WHAT THIS TASK INVOLVES: Where the word "serif" occurs in a line of the listing, please copy the line.
━━━━━━━━━━━━━━━━━━━━
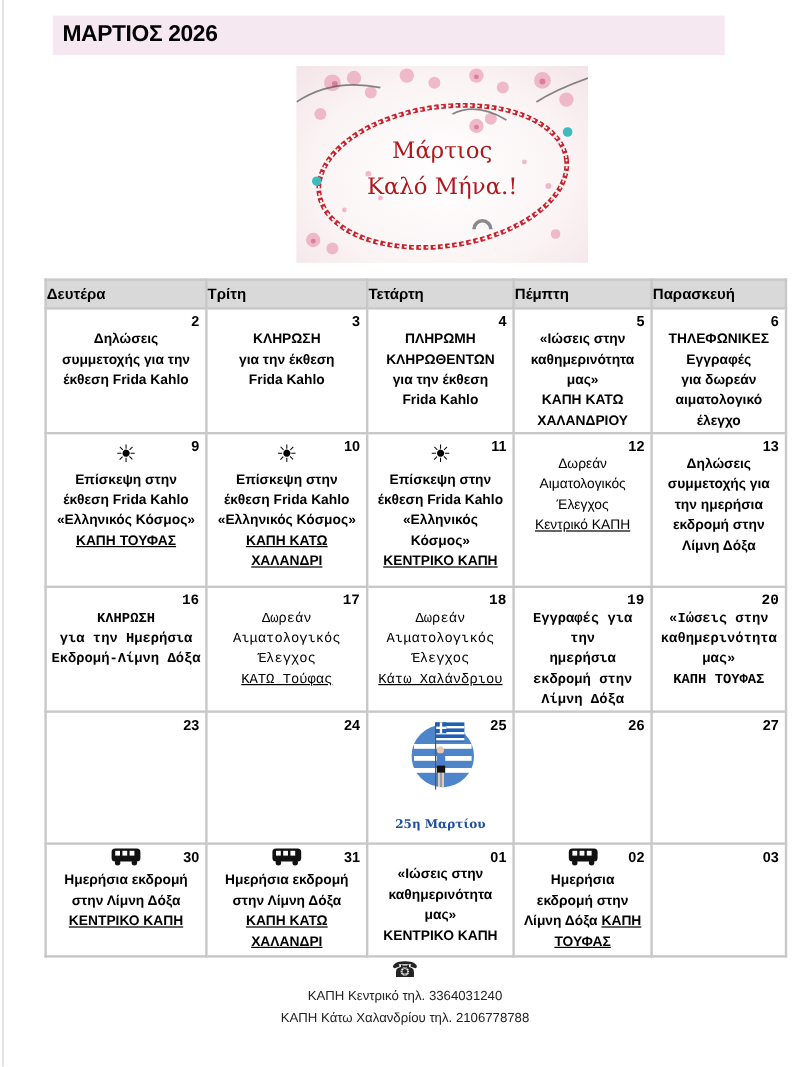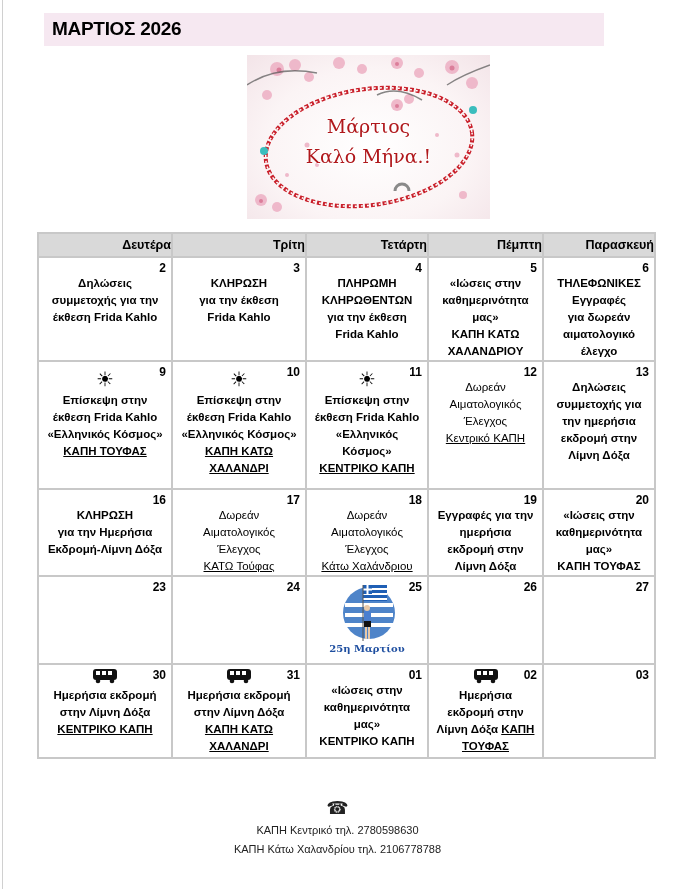--- a/index.html
+++ b/index.html
@@ -11,21 +11,21 @@
   .banner { position:absolute; left:247px; top:55px; width:243px; height:164px; overflow:hidden;
             background: radial-gradient(ellipse at 50% 55%, #ffffff 0%, #fbf4f5 60%, #f3e4e8 100%); }
   .banner svg { position:absolute; left:0; top:0; }
   .banner-text { position:absolute; left:0; width:243px; text-align:center; font-family:"DejaVu Serif", serif;
                  color:#b0181c; font-size:19px; text-shadow:1px 1px 0 #fff, -1px -1px 0 #fff; }
   .bt1 { top:60px; }
   .bt2 { top:90px; }
 
   table.cal { position:absolute; left:37px; top:232px; border-collapse:collapse; table-layout:fixed; }
   table.cal th, table.cal td { border:2px solid #c8c8c8; padding:0; }
-  table.cal th { background:#d9d9d9; height:22px; font-size:12.5px; font-weight:bold; text-align:right; }
+  table.cal th { background:#d9d9d9; height:22px; font-size:12.5px; font-weight:bold; text-align:left; }
   table.cal td { vertical-align:top; position:relative; font-size:11.5px; text-align:center; line-height:17px; }
   .daynum { position:absolute; right:5px; top:2px; font-size:12px; font-weight:bold; }
   .cell-body { padding:17px 3px 0 3px; }
   .b { font-weight:bold; }
   .u { text-decoration:underline; }
   .icon-slot { height:22px; display:flex; justify-content:center; align-items:center; margin-top:-14px; margin-bottom:2px;}
   .icon-slot-bus { height:18px; display:flex; justify-content:center; align-items:center; margin-top:-14px; }
   .sun { font-size:20px; line-height:20px; }
   .flag-art { position:absolute; left:32px; top:4px; }
   .flag-caption { position:absolute; left:0; width:100%; bottom:6px; text-align:center; font-family:"DejaVu Serif", serif;
@@ -207,21 +207,21 @@
           <span class="daynum">13</span>
           <div class="cell-body">
             <div><span class="b">Δηλώσεις</span></div>
             <div><span class="b">συμμετοχής για</span></div>
             <div><span class="b">την ημερήσια</span></div>
             <div><span class="b">εκδρομή στην</span></div>
             <div><span class="b">Λίμνη Δόξα</span></div>
           </div>
         </td>
       </tr>
-      <tr style="height: 66px;">
+      <tr style="height: 66px; font-family: Liberation Mono, monospace;">
         <td>
           <span class="daynum">16</span>
           <div class="cell-body">
             <div><span class="b">ΚΛΗΡΩΣΗ</span></div>
             <div><span class="b">για την Ημερήσια</span></div>
             <div><span class="b">Εκδρομή-Λίμνη Δόξα</span></div>
           </div>
         </td>
         <td>
           <span class="daynum">17</span>
@@ -253,21 +253,21 @@
         <td>
           <span class="daynum">20</span>
           <div class="cell-body">
             <div><span class="b">«Ιώσεις στην</span></div>
             <div><span class="b">καθημερινότητα</span></div>
             <div><span class="b">μας»</span></div>
             <div><span class="b">ΚΑΠΗ ΤΟΥΦΑΣ</span></div>
           </div>
         </td>
       </tr>
-      <tr style="height: 88px;">
+      <tr style="height: 110px;">
         <td>
           <span class="daynum">23</span>
           <div class="cell-body"></div>
         </td>
         <td>
           <span class="daynum">24</span>
           <div class="cell-body"></div>
         </td>
         <td>
           <span class="daynum">25</span>
@@ -371,15 +371,15 @@
         <td>
           <span class="daynum">03</span>
           <div class="cell-body"></div>
         </td>
       </tr>
     </tbody>
 </table>
 
 <div class="phones">
   <span class="phone-icon">☎</span>
-  <div>ΚΑΠΗ Κεντρικό  τηλ.  2780598630</div>
+  <div>ΚΑΠΗ Κεντρικό  τηλ.  3364031240</div>
   <div>ΚΑΠΗ Κάτω Χαλανδρίου τηλ.  2106778788</div>
 </div>
 
 </body></html>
━━━━━━━━━━━━━━━━━━━━
YOUR RESPONSE:
   .banner-text { position:absolute; left:0; width:243px; text-align:center; font-family:"DejaVu Serif", serif;
   .flag-caption { position:absolute; left:0; width:100%; bottom:6px; text-align:center; font-family:"DejaVu Serif", serif;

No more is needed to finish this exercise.